*** RECORDED DATA ***

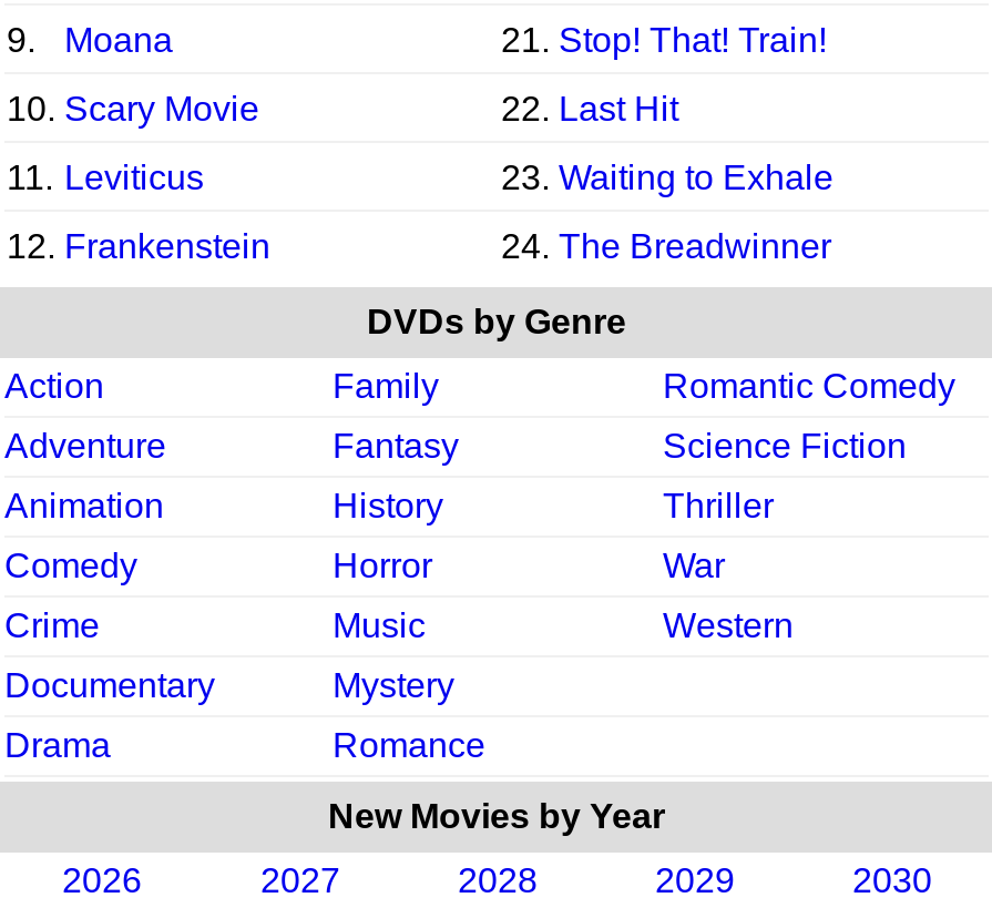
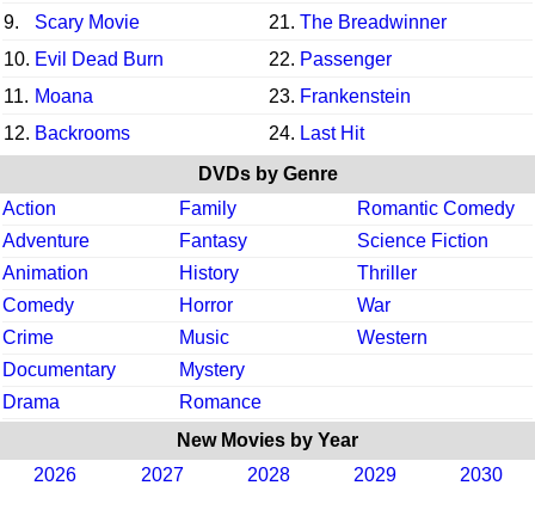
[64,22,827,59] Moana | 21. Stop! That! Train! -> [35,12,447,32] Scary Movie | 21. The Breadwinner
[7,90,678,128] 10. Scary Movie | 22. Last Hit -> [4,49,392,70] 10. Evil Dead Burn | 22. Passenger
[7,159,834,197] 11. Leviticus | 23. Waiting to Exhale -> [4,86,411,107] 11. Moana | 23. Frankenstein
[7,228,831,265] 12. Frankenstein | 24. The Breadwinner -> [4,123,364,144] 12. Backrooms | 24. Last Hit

*** End of RECORDED DATA ***
*** RECORDED DATA ***

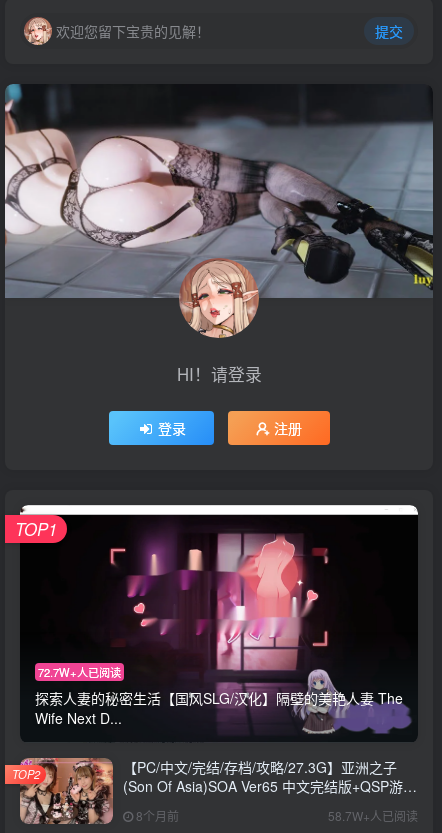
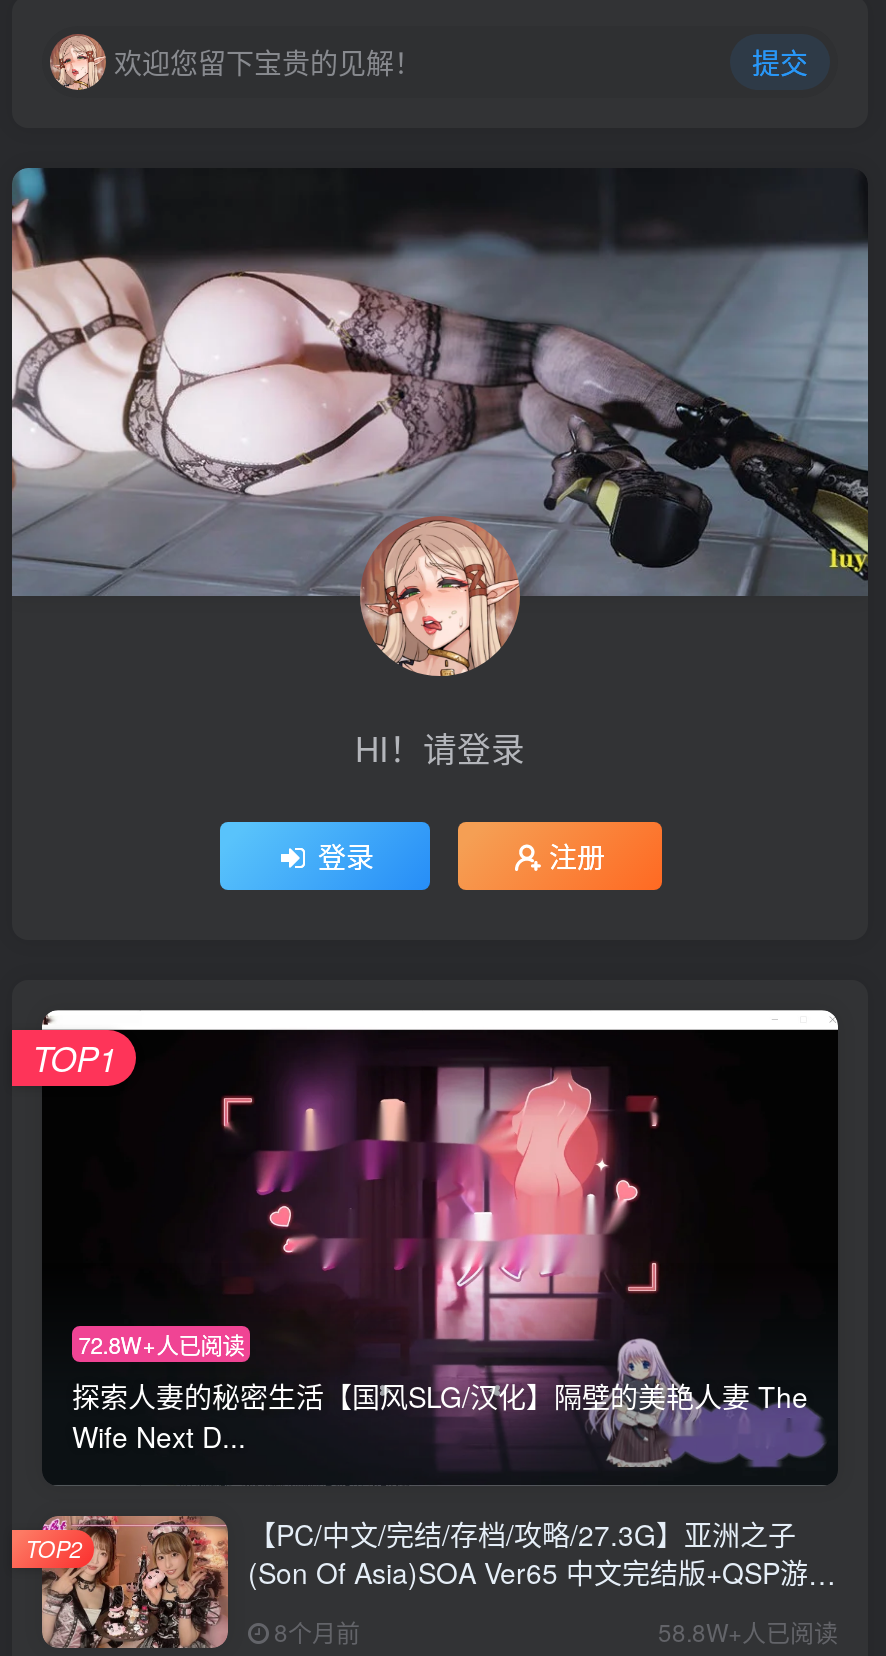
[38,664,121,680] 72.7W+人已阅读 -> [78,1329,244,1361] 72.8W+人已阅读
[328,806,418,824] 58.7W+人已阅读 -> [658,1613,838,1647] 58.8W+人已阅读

*** End of RECORDED DATA ***

**TASK DESCRIPTION**
Which lines in the records above contain the string "Last"? Copy each one.

**WRITTEN ANSWER**
[7,90,678,128] 10. Scary Movie | 22. Last Hit -> [4,49,392,70] 10. Evil Dead Burn | 22. Passenger
[7,228,831,265] 12. Frankenstein | 24. The Breadwinner -> [4,123,364,144] 12. Backrooms | 24. Last Hit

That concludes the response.